# Portrait Help



## TicklishWasabi (Dec 13, 2017)

So, I'm currently working on a picture of Rick Astley to gift to a friend for Christmas, as a sort of rick roll. I'm usually pretty good at portraits, but something about this one is unusually hard. It may be the grainy reference picture, weird lighting, or maybe I'm not as good as I thought :biggrin: Whatever the case, something is just seems off about the portrait. So here is the pic, and the drawing, can you tell me what I need to fix?


----------



## just (Mar 3, 2015)

There are several problems. The most prominent one, is the accuracy of the face. The size and shape of the face and the features are wrong. They would have to be fixed before you go on to the next problems.


----------



## dickhutchings (Oct 6, 2015)

It would be great if you could be more specific Just. I think the face needs to be thinner and the hairline dropped a little. More shading on the lower lip left side where it goes into the corner. I can't see the details as well as Just, yet so I'm sure there's a lot more going on.


----------



## TicklishWasabi (Dec 13, 2017)

You're correct, seeing them both on the screen, rather than only one helps to see it a lot better. I'm working on it now, and I'll post an updated picture when I'm done.

P.S I'm aware of the F'd up windows.


----------



## Klipdassie (Feb 15, 2018)

I have some issues with the left eye. It doesn't resemble with the reference picture. Further i think you have to add more shading, I think it resembles much more when you have done that. Last I am not sure if I am huge fan of the mouth outline. May be you should just use shading. 

So I think it is a nice start. Just try to fix the eye and add the shading. 

keep up the good work :thumb:


----------



## Daniela455 (Jun 2, 2018)

i agree with sólo. But great job


----------



## Artforever85 (Jun 13, 2018)

*Ticklish*

Ticklish first of all great job on the portrait! Portraits are not easy! 

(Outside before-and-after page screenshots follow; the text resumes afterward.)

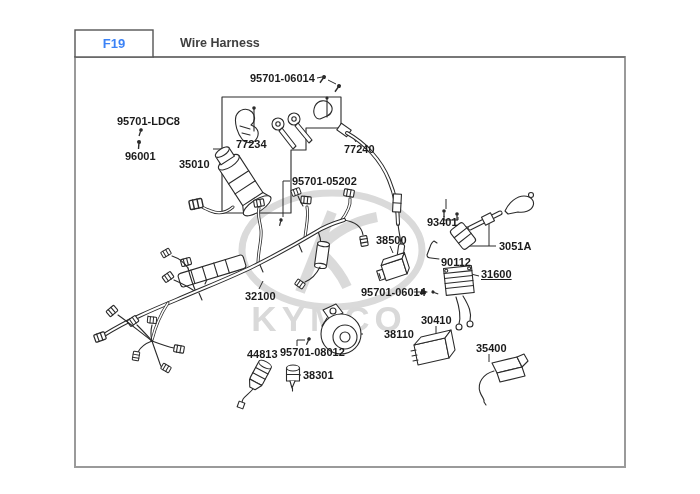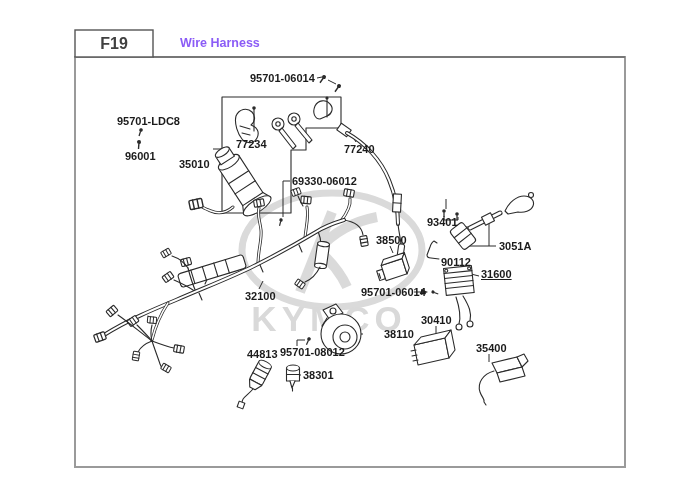"F19" .hdr-code { color: #404040 -> #3b82f6; font-size: 16px -> 13px }
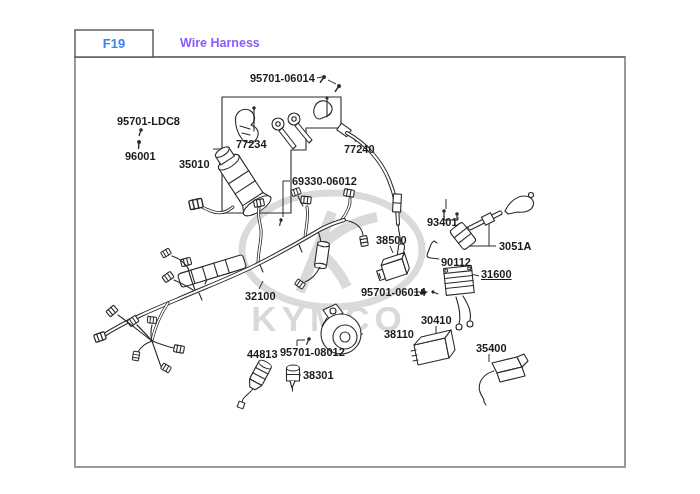"Wire Harness" .hdr-title { color: #8b5cf6 -> #404040 }
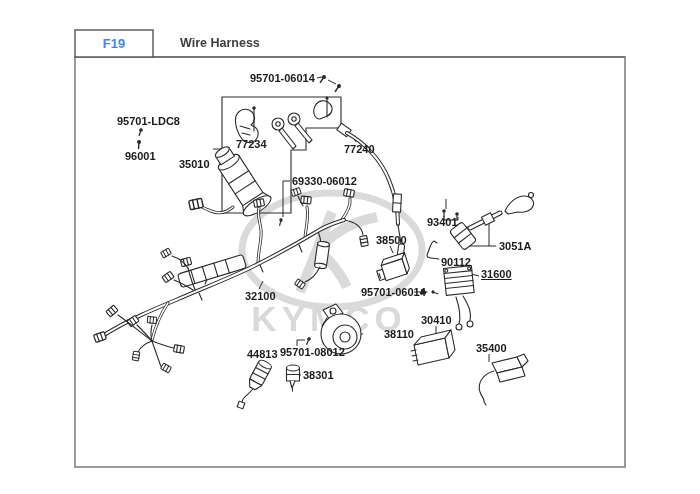"69330-06012" div.part-label { text: 69330-06012 -> 95701-05202 }
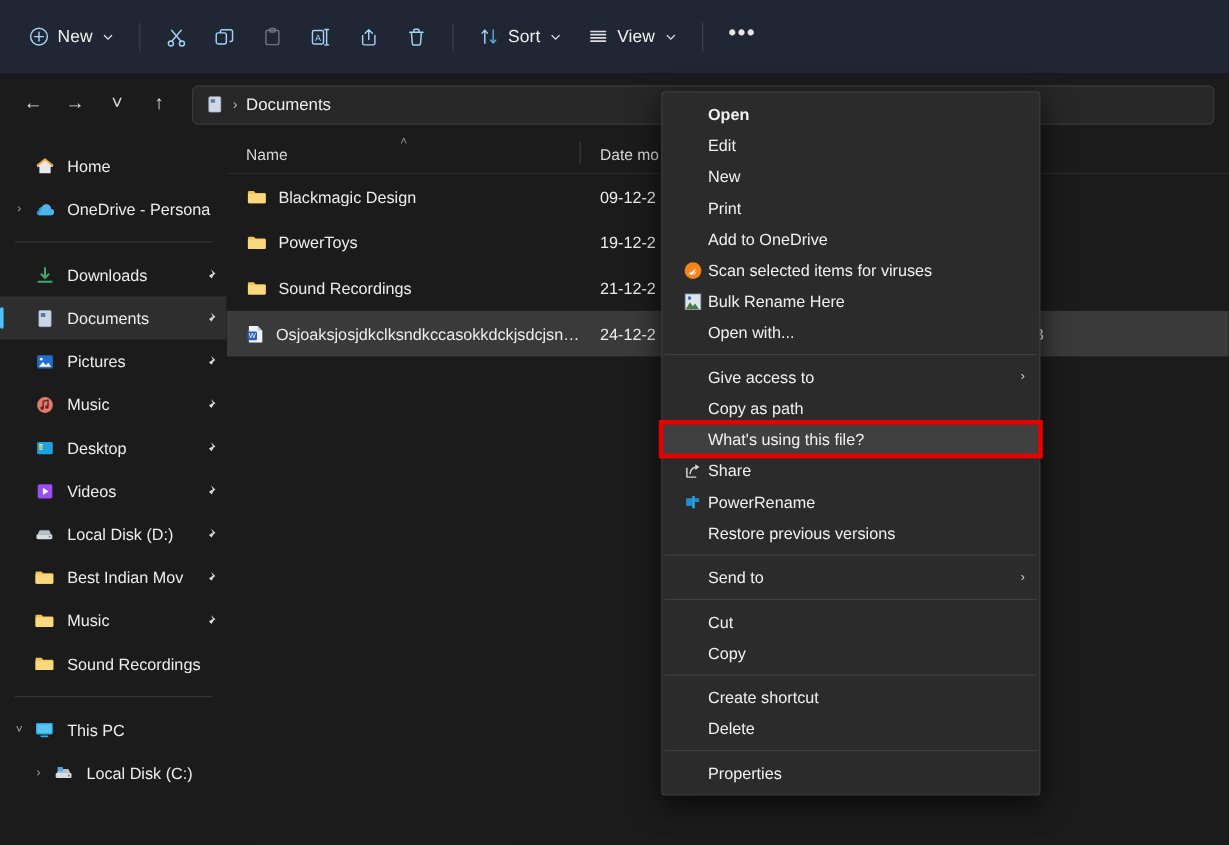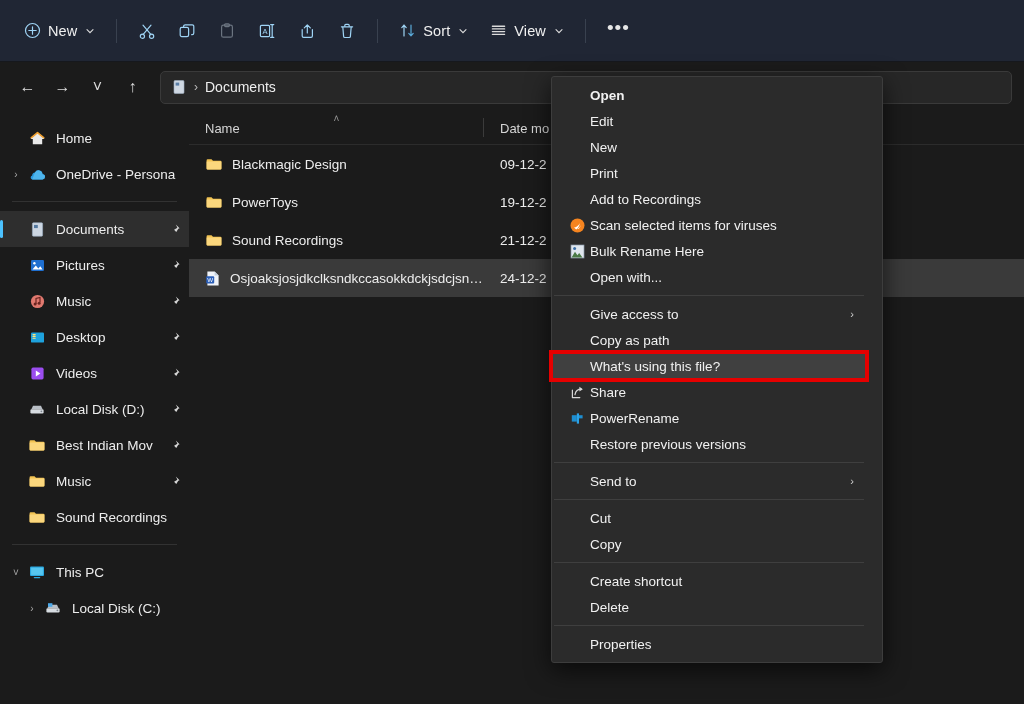"Open" .ctxmenu { padding: 5px 16px 5px 0 -> 5px 0 5px 0 }
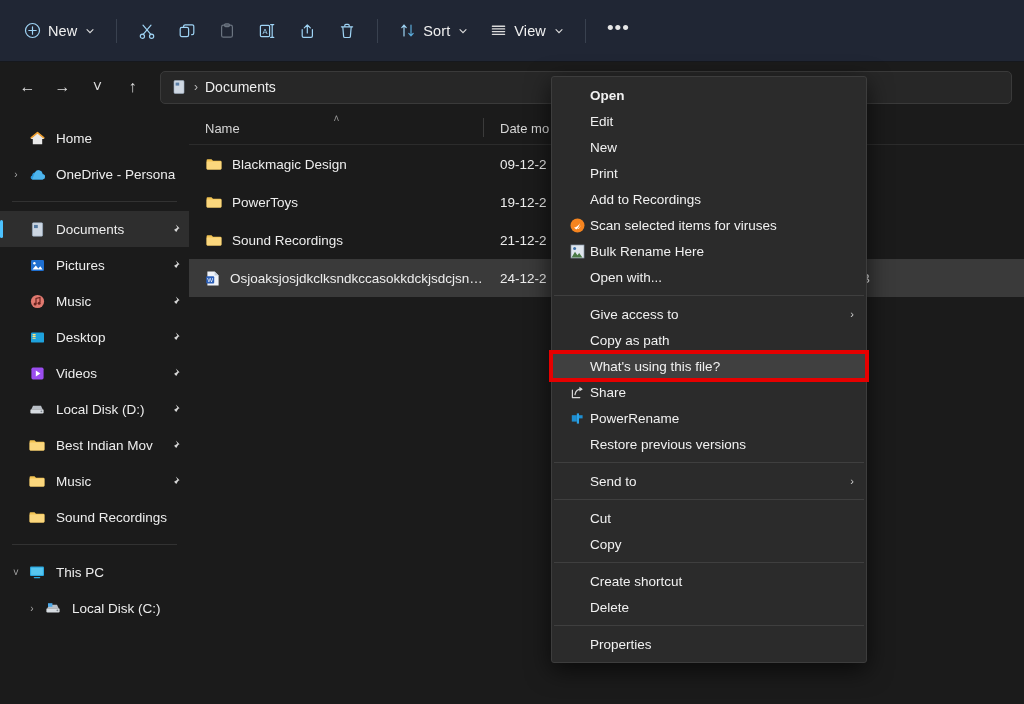"Add to Recordings" span.mi-label { text: Recordings -> OneDrive }
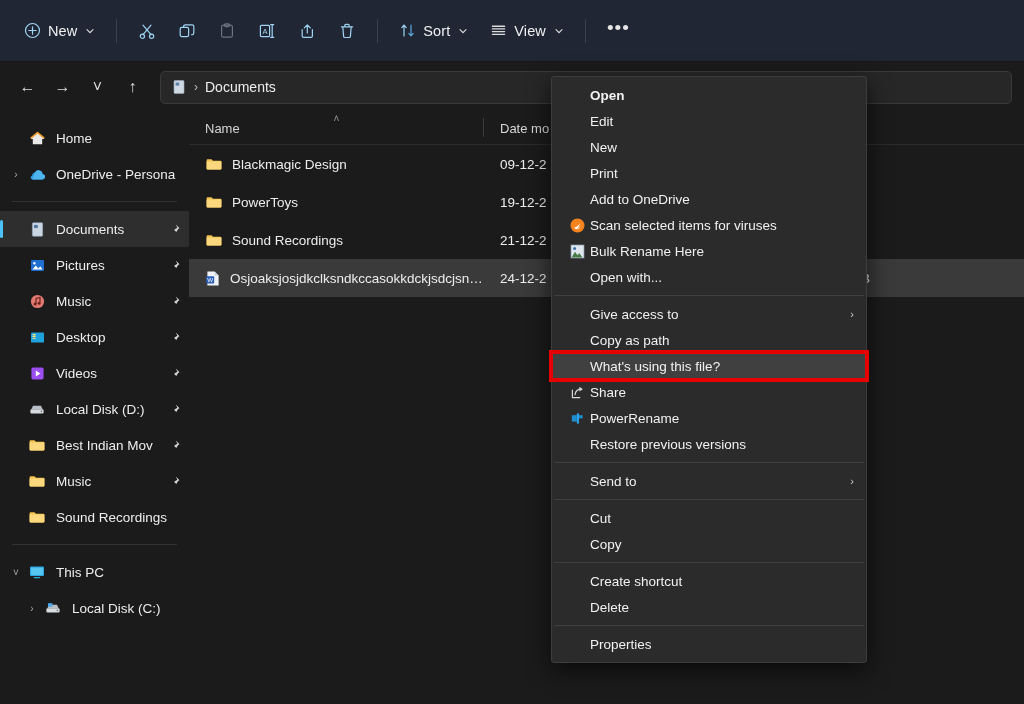"Downloads" div.nav-item { html: none -> <div> <span></span> <span> <svg> <path></path> <path></path> </svg> </span> <span>Downloads</span> <span> <svg> <path></path> </svg> </span> </div> }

As far as critique.....the first thing I realized is that the pic is def too grainy. I try to avoid any pics that are blurry or distorted in any way cause it will throw off the final result. It also seems as though you drew the eyebrows a little more thin than they should be...…..just slightly. Shading on the left side of the face needs to come out more as you all already said. 

Super cool though! Your friend is gonna love it!!


----------